Kanev too saw it as an electoral ploy.
“This form of the policy cannot and should not be allowed to be a pre-election move. To be solved, it requires persistent, long-term and very careful diplomatic effort.”
In an interview with Bulgarian National Radio on November 9, Lyubomir Kyuchukov, director of the Institute of Economics and International Relations in Sofia, warned of the risk of fuelling “anti-Bulgarian” sentiment in North Macedonia. The policy could backfire, he said.
“The blockage of North Macedonia’s negotiations puts Bulgaria in international isolation,” Kyuchukov said.
Cultural bridges
Some say that, outside of politics, relations between Bulgarians and Macedonians are in a far better state, notably in terms of cultural cooperation.
“I think that currently Bulgaria is facing its own historical mythologies and should solve them,” said Peter Dentchev, a Bulgarian theatre director and writer whose work has been shown across the former Yugoslavia, including in Skopje.
“The argument that history can be seen as something perfectly constructed is completely invalid because every historical narrative is a construct,” he told BIRN. “In these processes, there’s no authentic truth. So I see this current debate as a political madness and a return to darker times.”

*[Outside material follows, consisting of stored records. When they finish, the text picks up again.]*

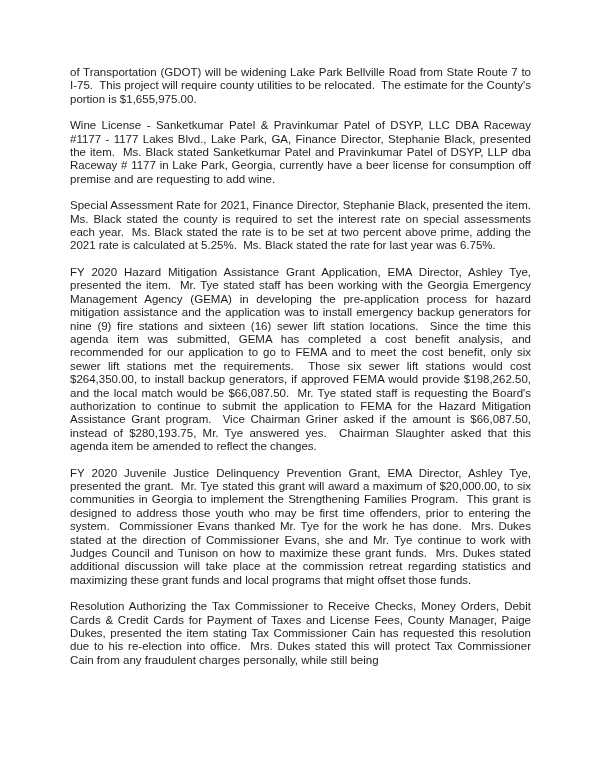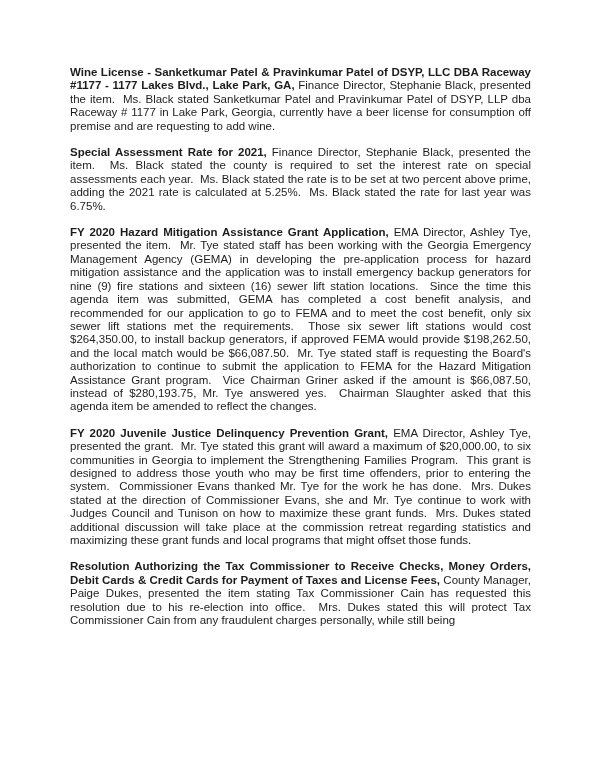"of Transportation (GDOT) will be" div.para { html: none -> <div><span></span><span>of Transportation (GDOT) will be widening Lake Park Bellville Road from State Route 7 to I-75. This project will require county utilities to be relocated. The estimate for the County's portion is $1,655,975.00.</span></div> }
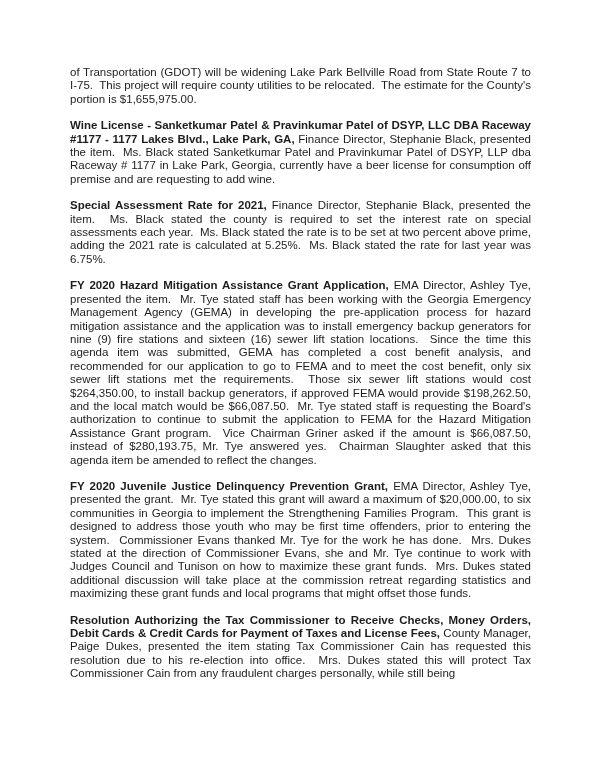"Wine License - Sanketkumar Patel" .para .heading { font-weight: bold -> normal }
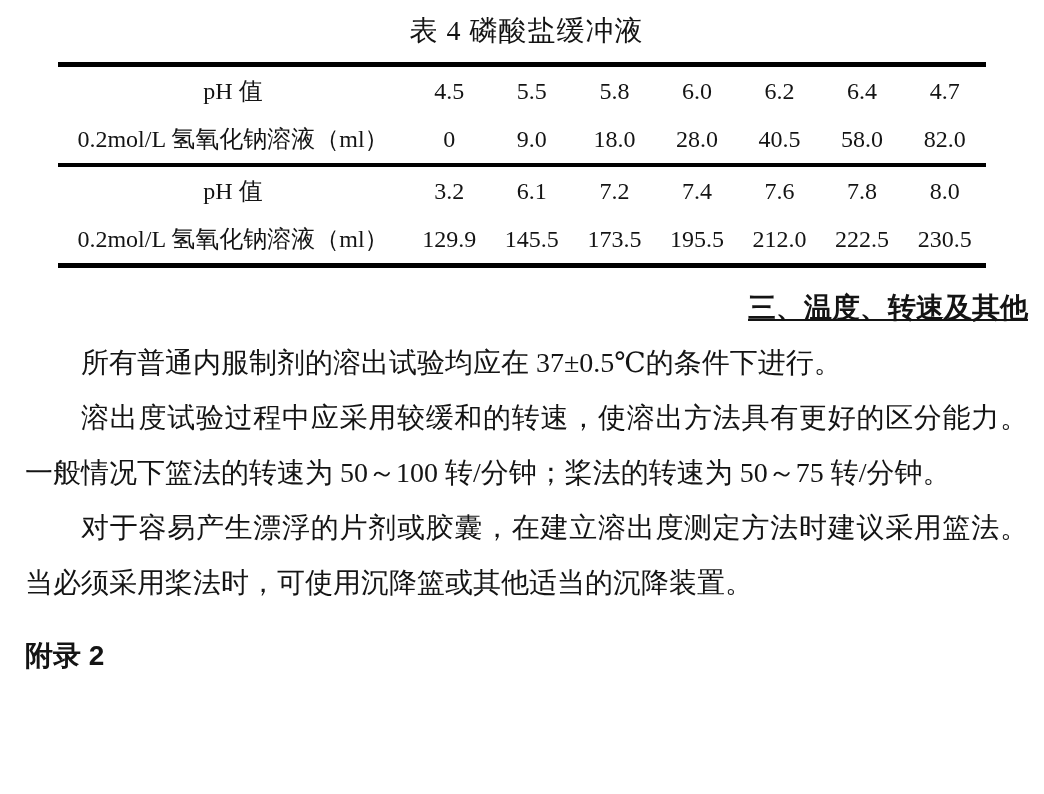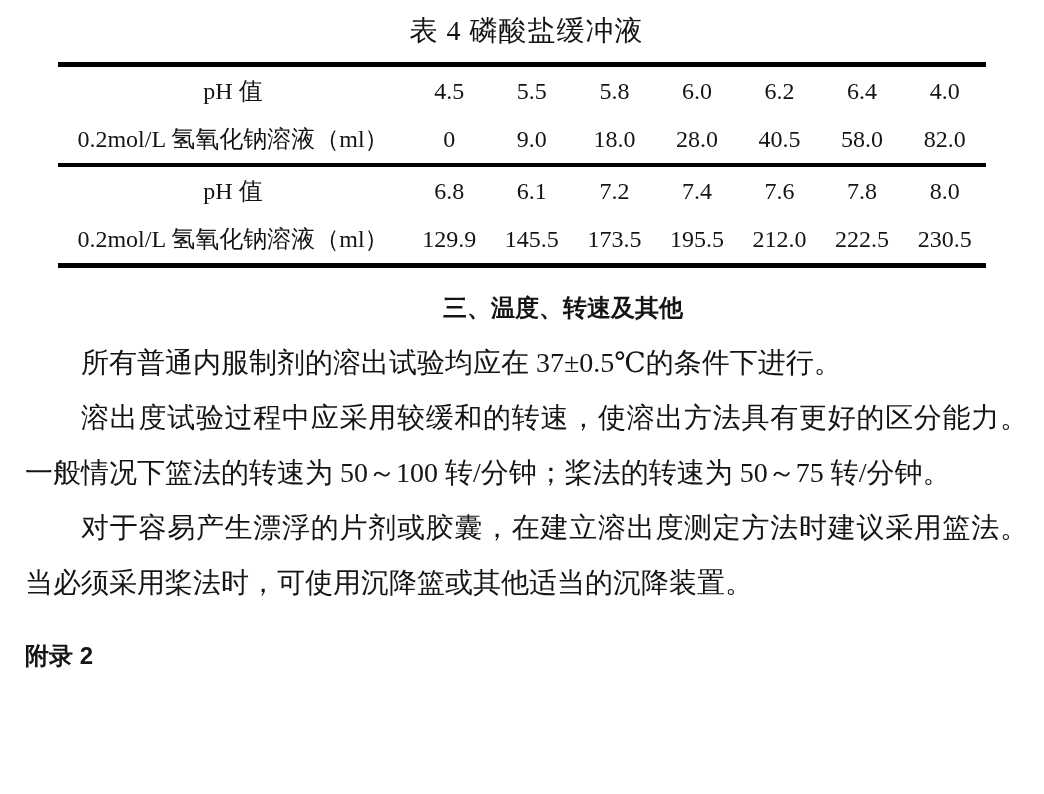"4.0" td.val { text: 4.0 -> 4.7 }
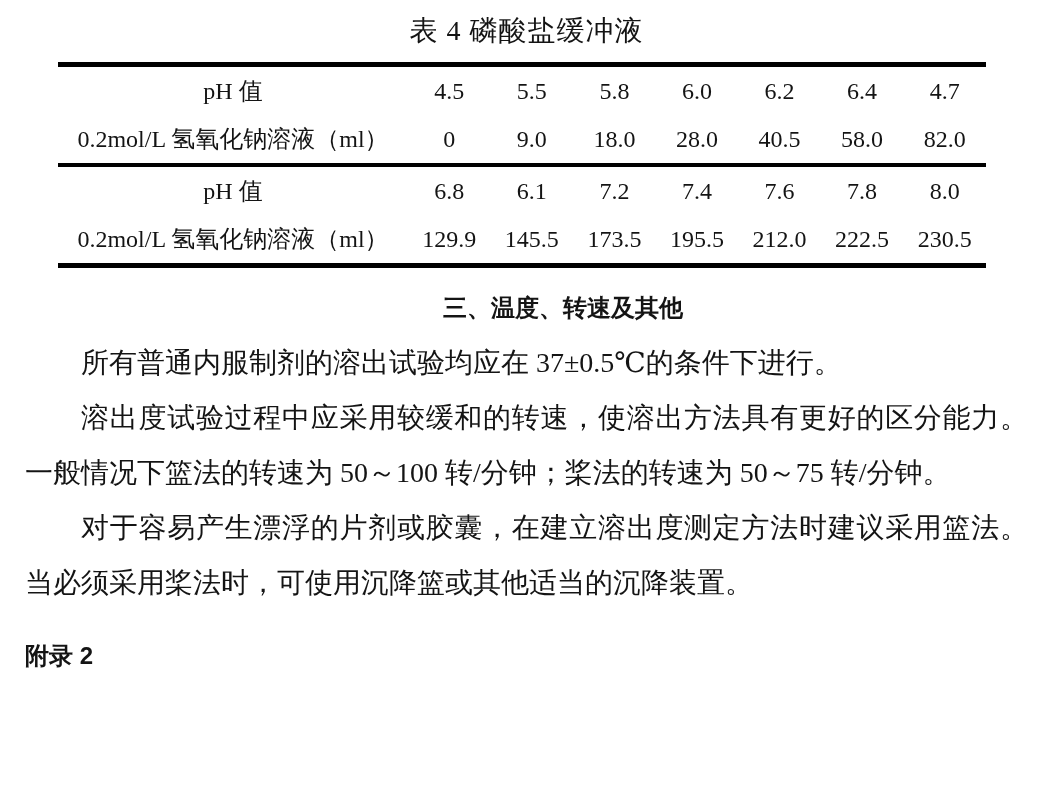"6.8" td.val { text: 6.8 -> 3.2 }
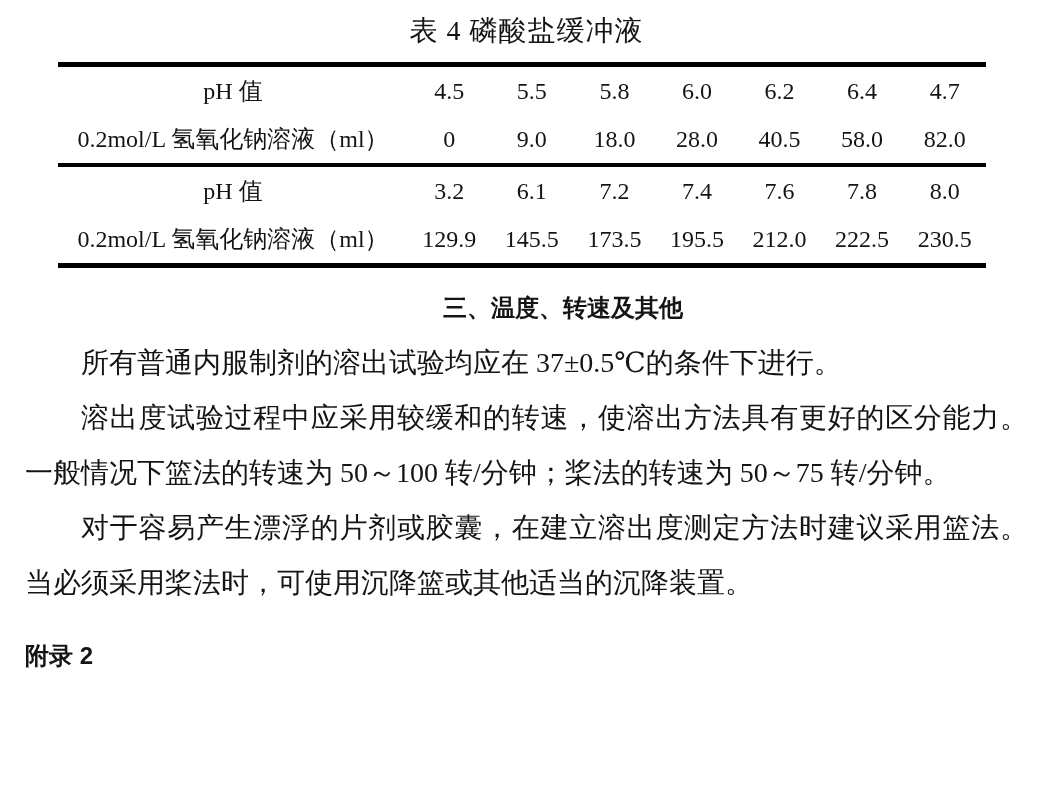"三、温度、转速及其他" .heading { font-size: 24px -> 28px; text-align: center -> right; text-decoration: none -> underline }
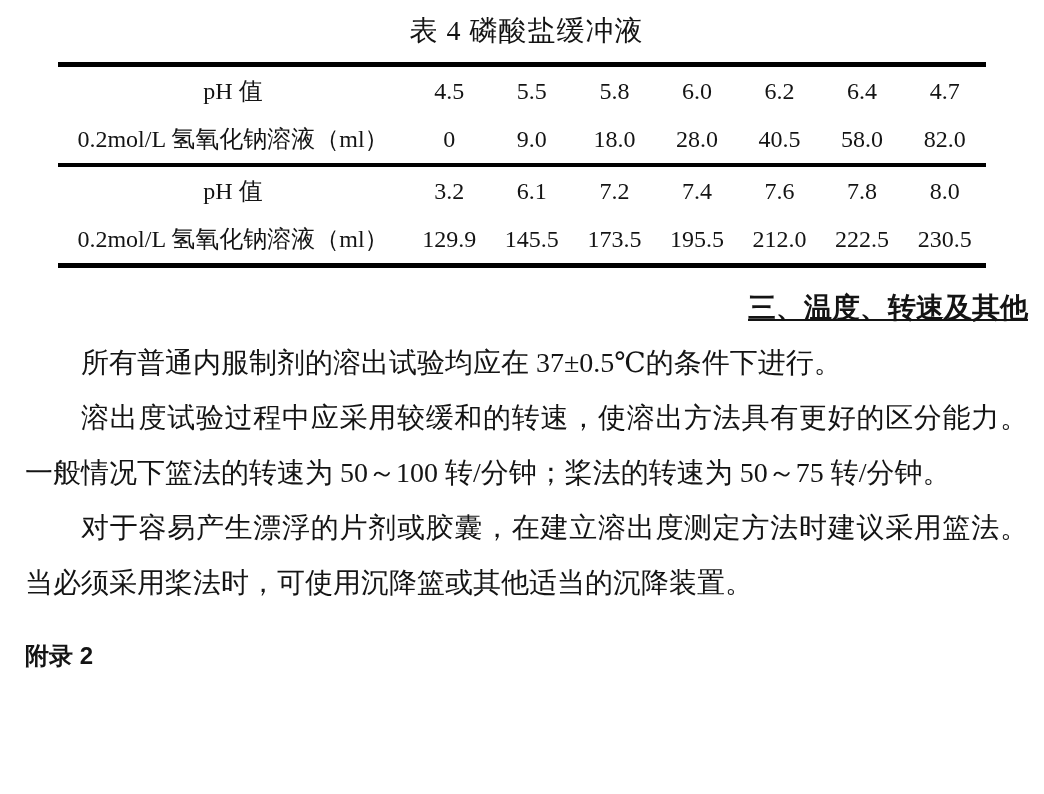"附录 2" .appendix { font-size: 24px -> 28px }
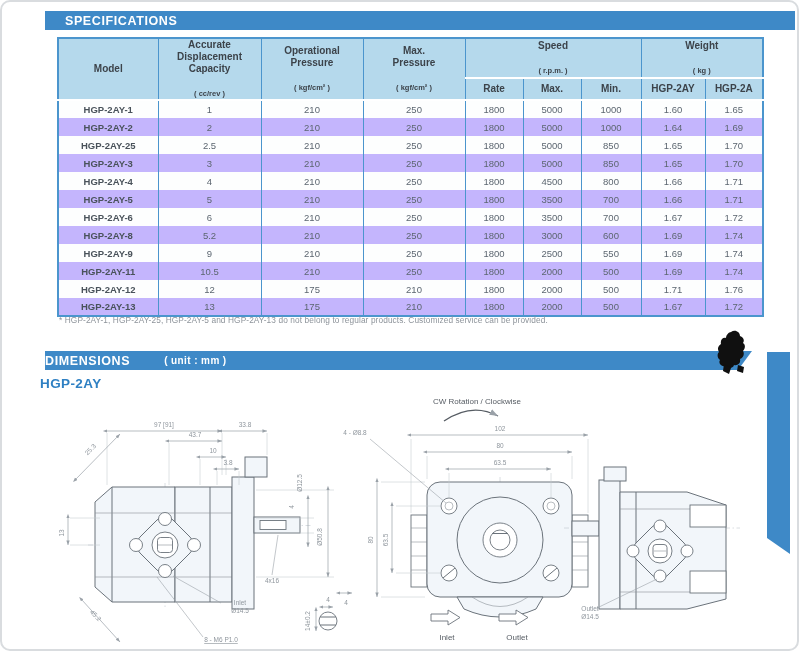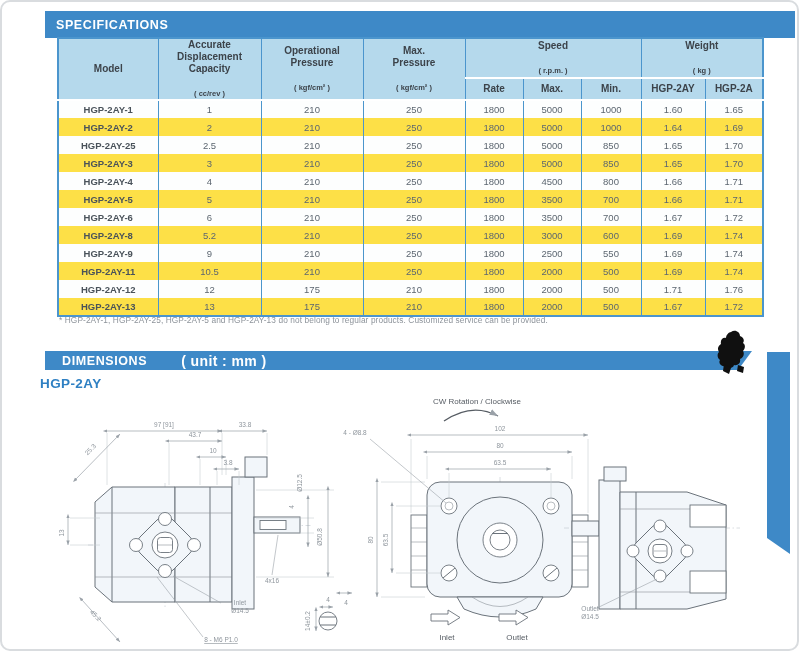"SPECIFICATIONS" #spec-banner { height: 27px -> 19px; padding-left: 11px -> 20px }
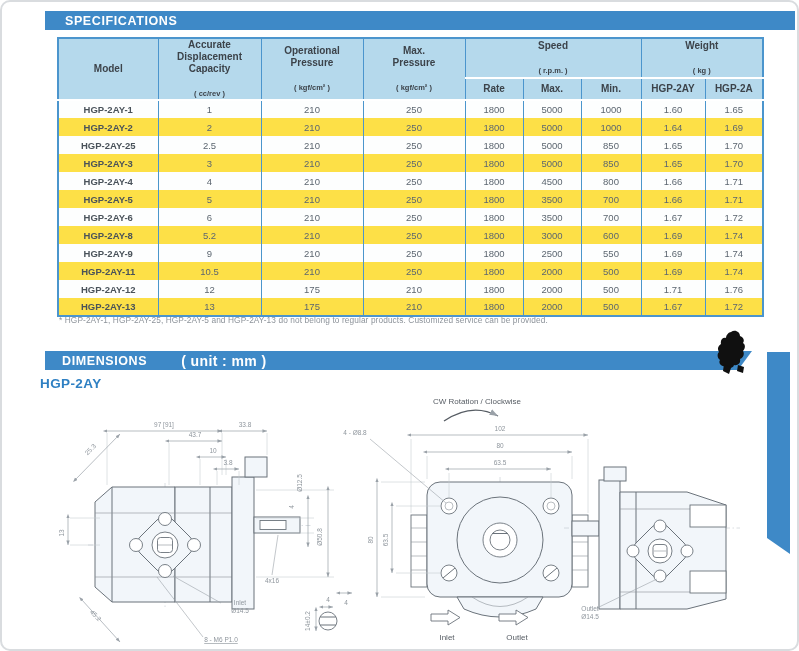"HGP-2AY-2" #spec-table tbody tr.alt td { background: #fde047 -> #c4b5fd }
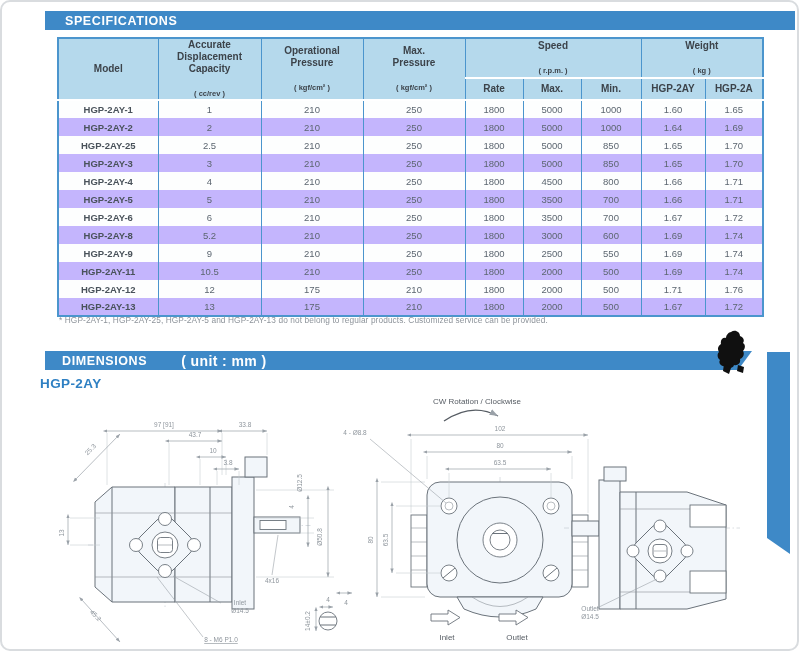"DIMENSIONS" #dim-banner { padding-left: 17px -> none }
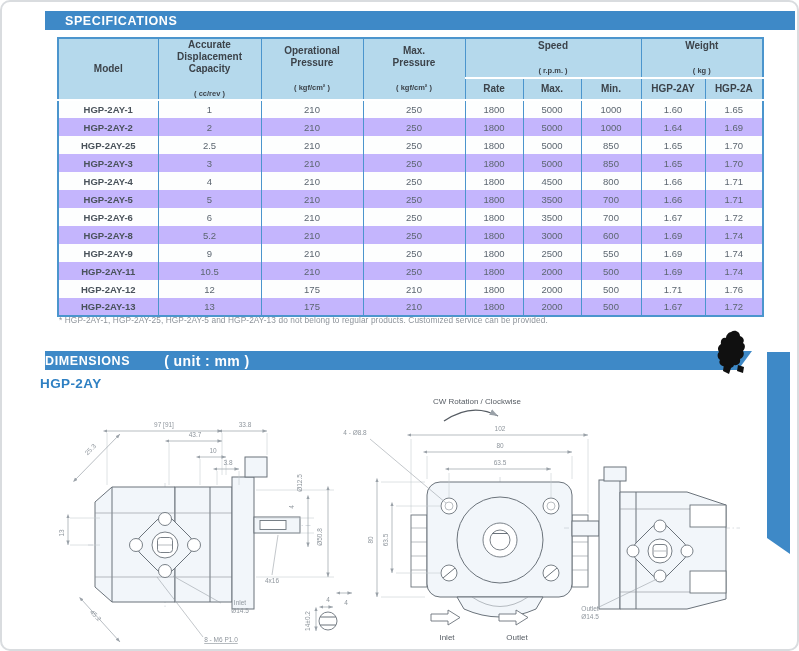"( unit : mm )" #dim-banner .unit { font-size: 14px -> 10px }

Tsvetan Tsvetanov, a Bulgarian journalist and music promoter, said Bulgaria’s threat to block North Macedonia’s EU accession reminded him of the 1997 American political satire Wag the Dog, directed by Barry Levinson, in which a war in Albania is fabricated to distract voter attention from a presidential sex scandal.
“The whole thing is created just to divert society’s attention while the country is stuck in various troubles,” said Tsvetanov, who has brought various acts from North Macedonia to Sofia over the last decade.
“The voice of reason, or at least the voice of the open-minded and educated, is rarely heard: all we witness and base our opinions on are the official political statements,” he told BIRN.
“For 17 years I’ve been in North Macedonia almost every month: I’ve never been subjected to a bad attitude. Maybe political history is important but I think that personal history is even more important.”
In the last few years, Bulgarian writers like Georgi Gospodinov and Zachary Karabashliev have enjoyed success in North Macedonia, while UK-based Bulgarian writer Kapka Kassabova made her mixed Bulgarian-Macedonian family history a central point in her latest book To The Lake.
“The diplomatic dialogue should be conducted by real diplomats, not by compromised politicians on either side,” Karabashliev told BIRN. He said his book “18% Grey” had been “embraced” by the Macedonian readers “in the same way as Bulgarians – with open hearts.”
“I think literature is actually building the strongest bridges between us. In fact, culture in general.”
According to research published on November 12 and conducted by “Barometer Bulgaria”, 81.1 per cent of Bulgarians support Northern Macedonia joining the EU, but agree that the country should recognise the shared history.
A step toward compromise between Bulgaria and North Macedonia was made on November 10 when Boyko Borissov and Zoran Zaev met in Sofia during an EU-backed summit.